### Entries shown

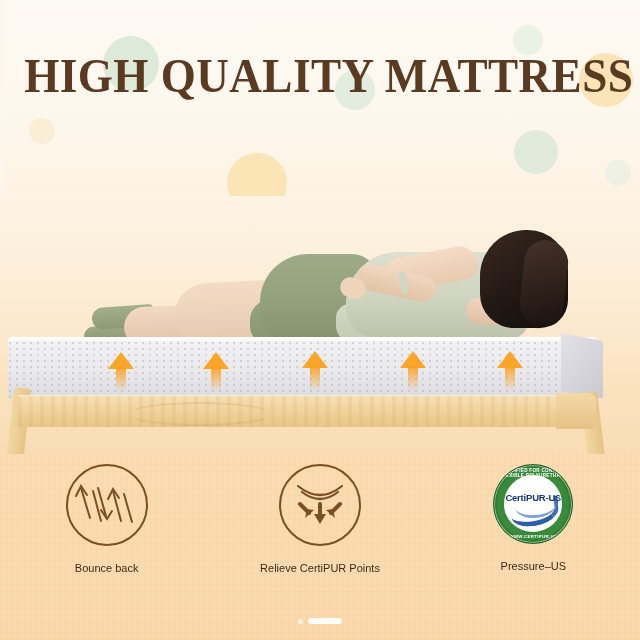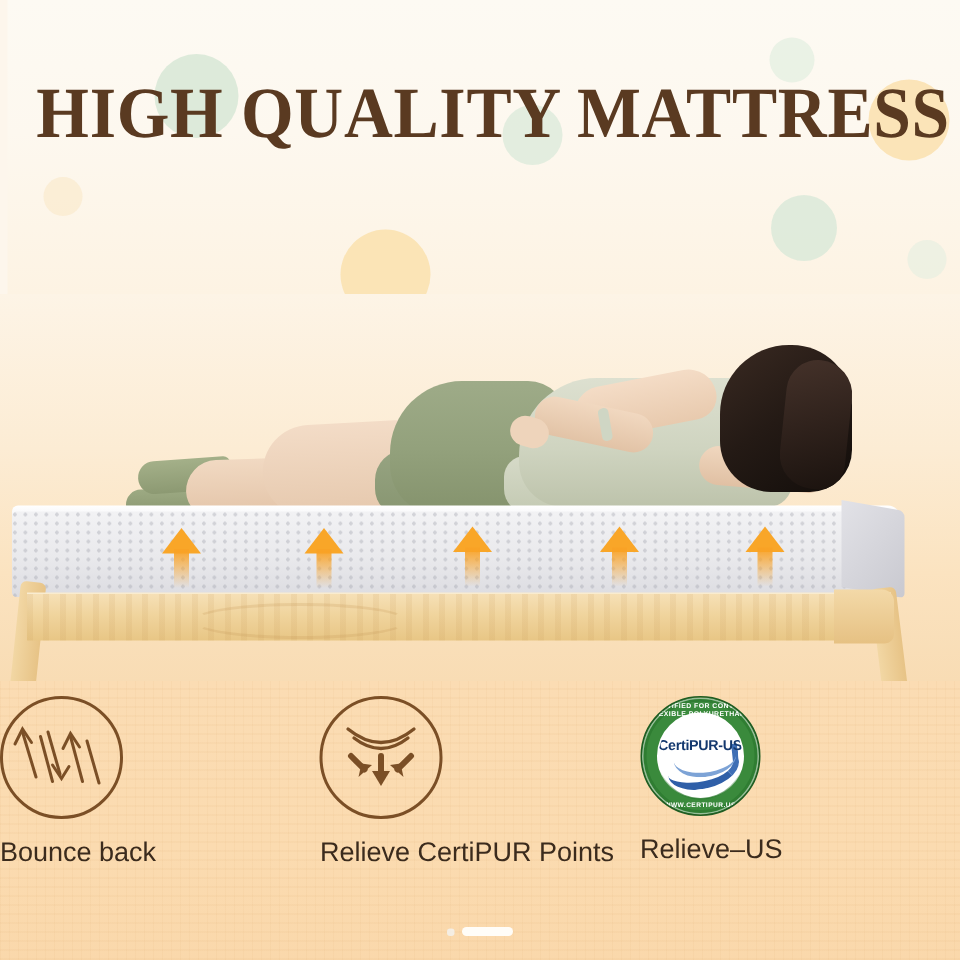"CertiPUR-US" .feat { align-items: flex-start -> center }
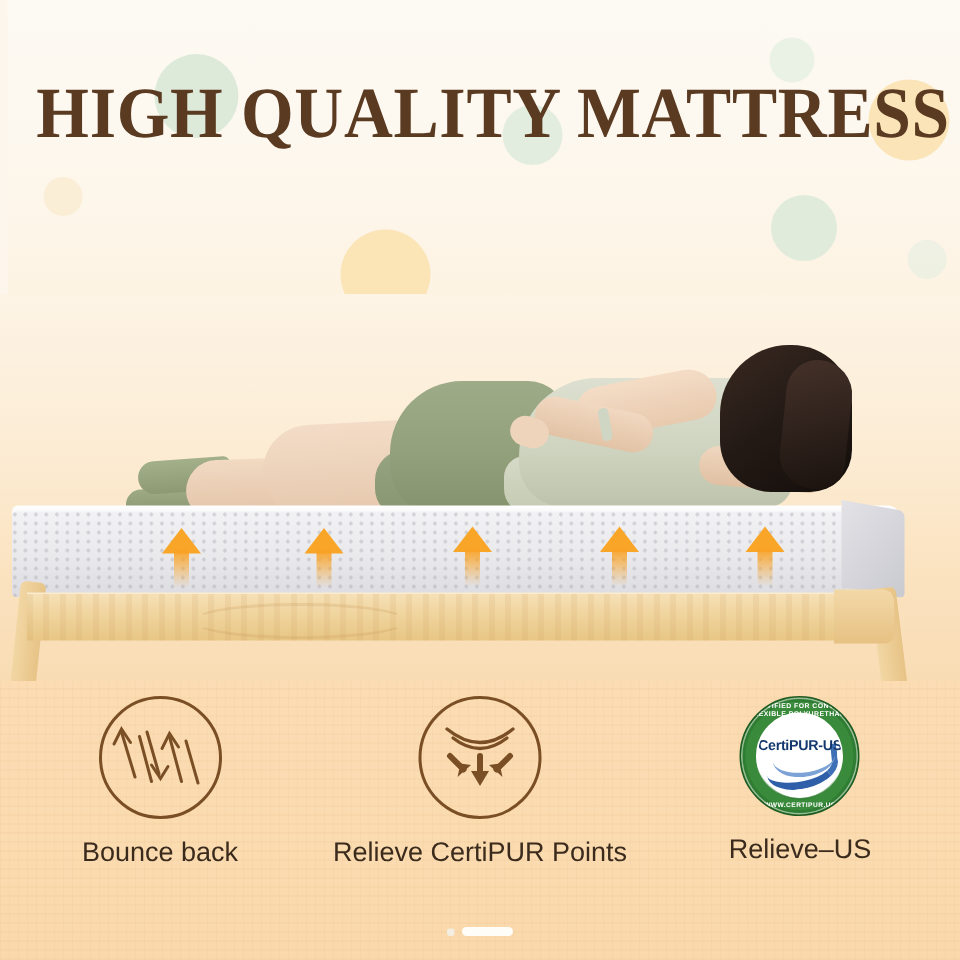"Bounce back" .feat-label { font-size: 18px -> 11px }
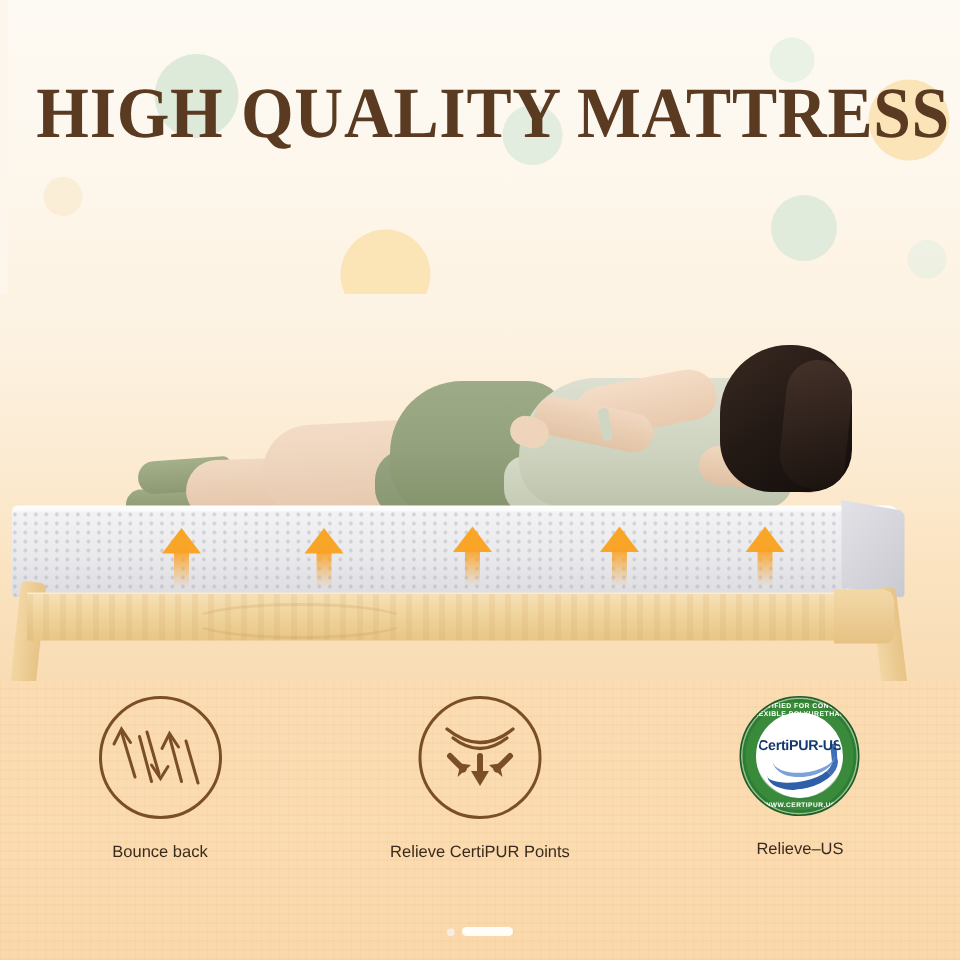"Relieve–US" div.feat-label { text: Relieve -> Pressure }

==

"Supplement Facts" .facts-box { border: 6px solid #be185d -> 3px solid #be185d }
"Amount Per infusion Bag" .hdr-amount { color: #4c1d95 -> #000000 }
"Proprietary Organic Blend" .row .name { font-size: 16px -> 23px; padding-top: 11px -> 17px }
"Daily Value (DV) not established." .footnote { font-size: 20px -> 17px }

...

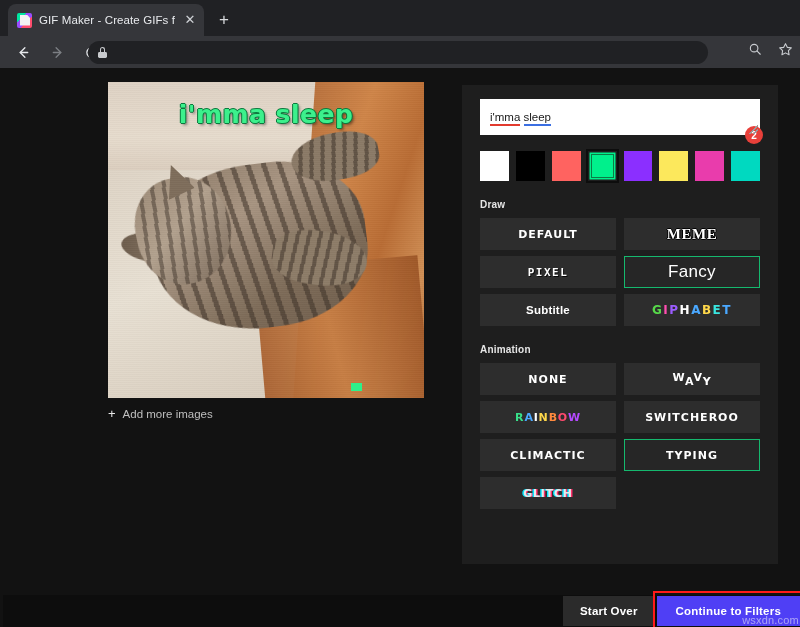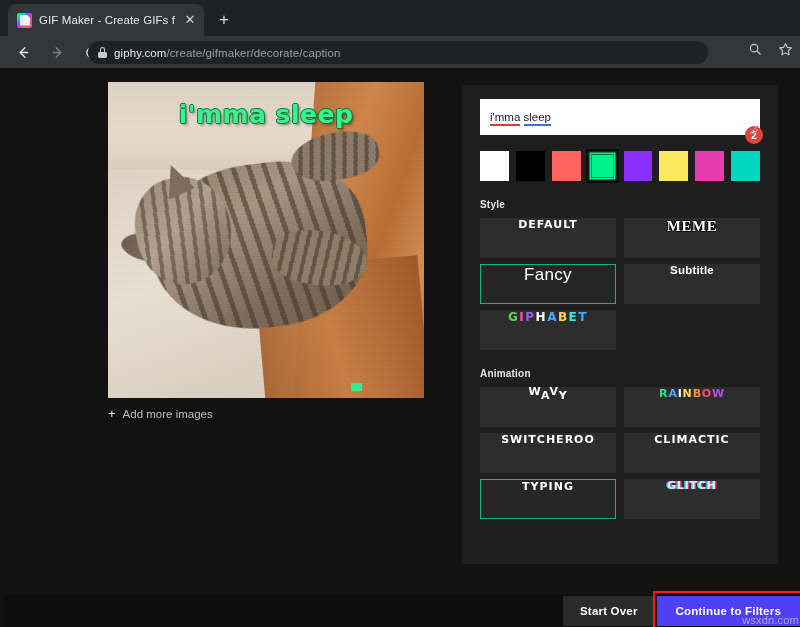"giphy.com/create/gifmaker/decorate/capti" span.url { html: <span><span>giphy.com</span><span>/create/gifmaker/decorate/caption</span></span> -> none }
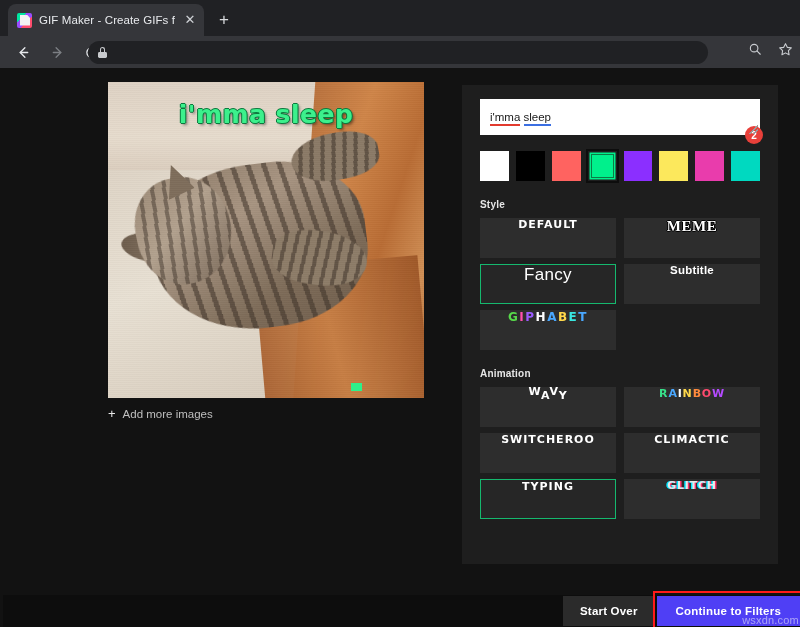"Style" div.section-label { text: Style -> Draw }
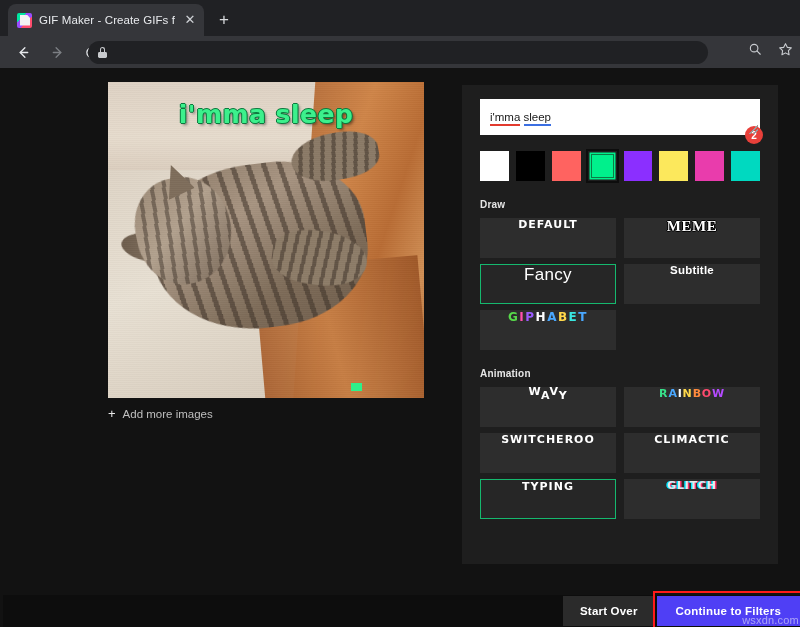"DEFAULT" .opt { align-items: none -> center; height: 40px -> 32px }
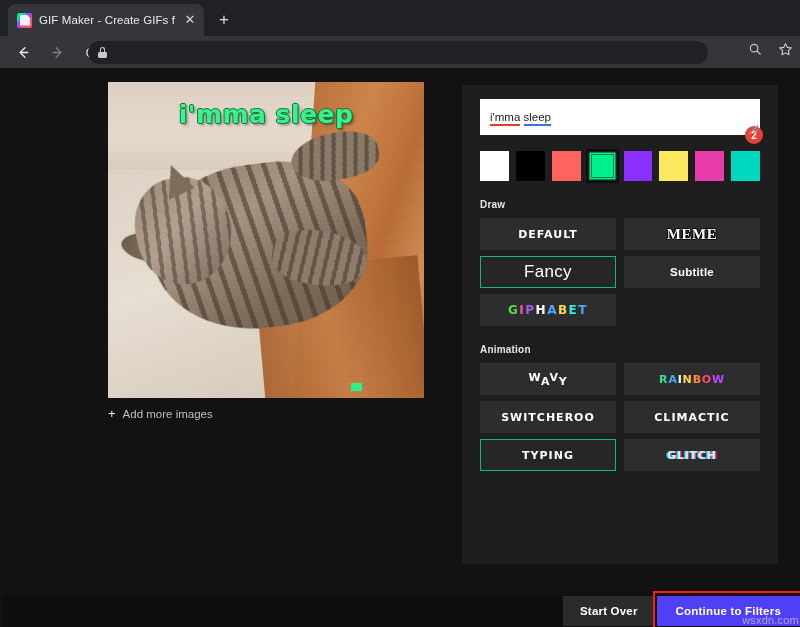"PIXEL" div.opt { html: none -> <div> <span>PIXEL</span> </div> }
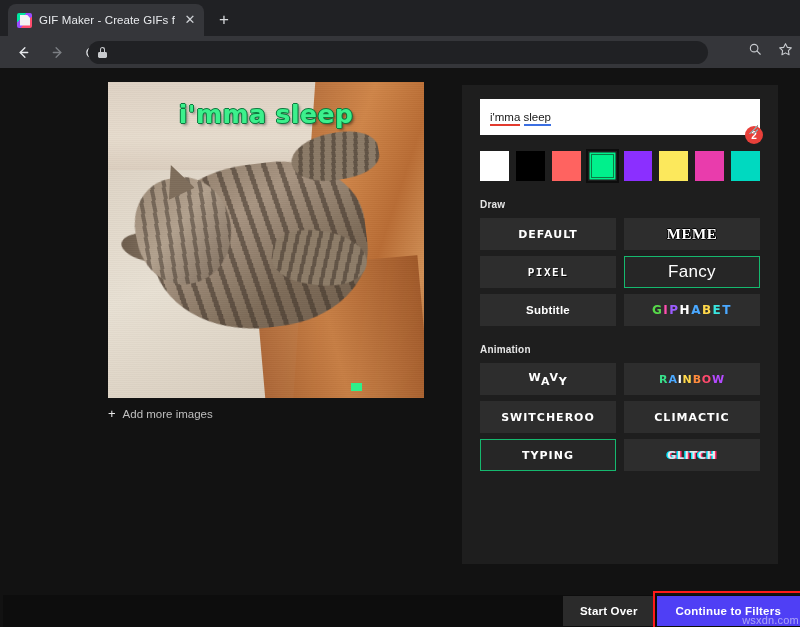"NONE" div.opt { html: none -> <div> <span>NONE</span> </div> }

### Work task
Set down exactly the lines above, from the line containing "font-size: 18px ->" through the line containing "text: Relieve ->". Skip the pictures.

### Written response
"Bounce back" .feat-label { font-size: 18px -> 11px }
"Relieve–US" div.feat-label { text: Relieve -> Pressure }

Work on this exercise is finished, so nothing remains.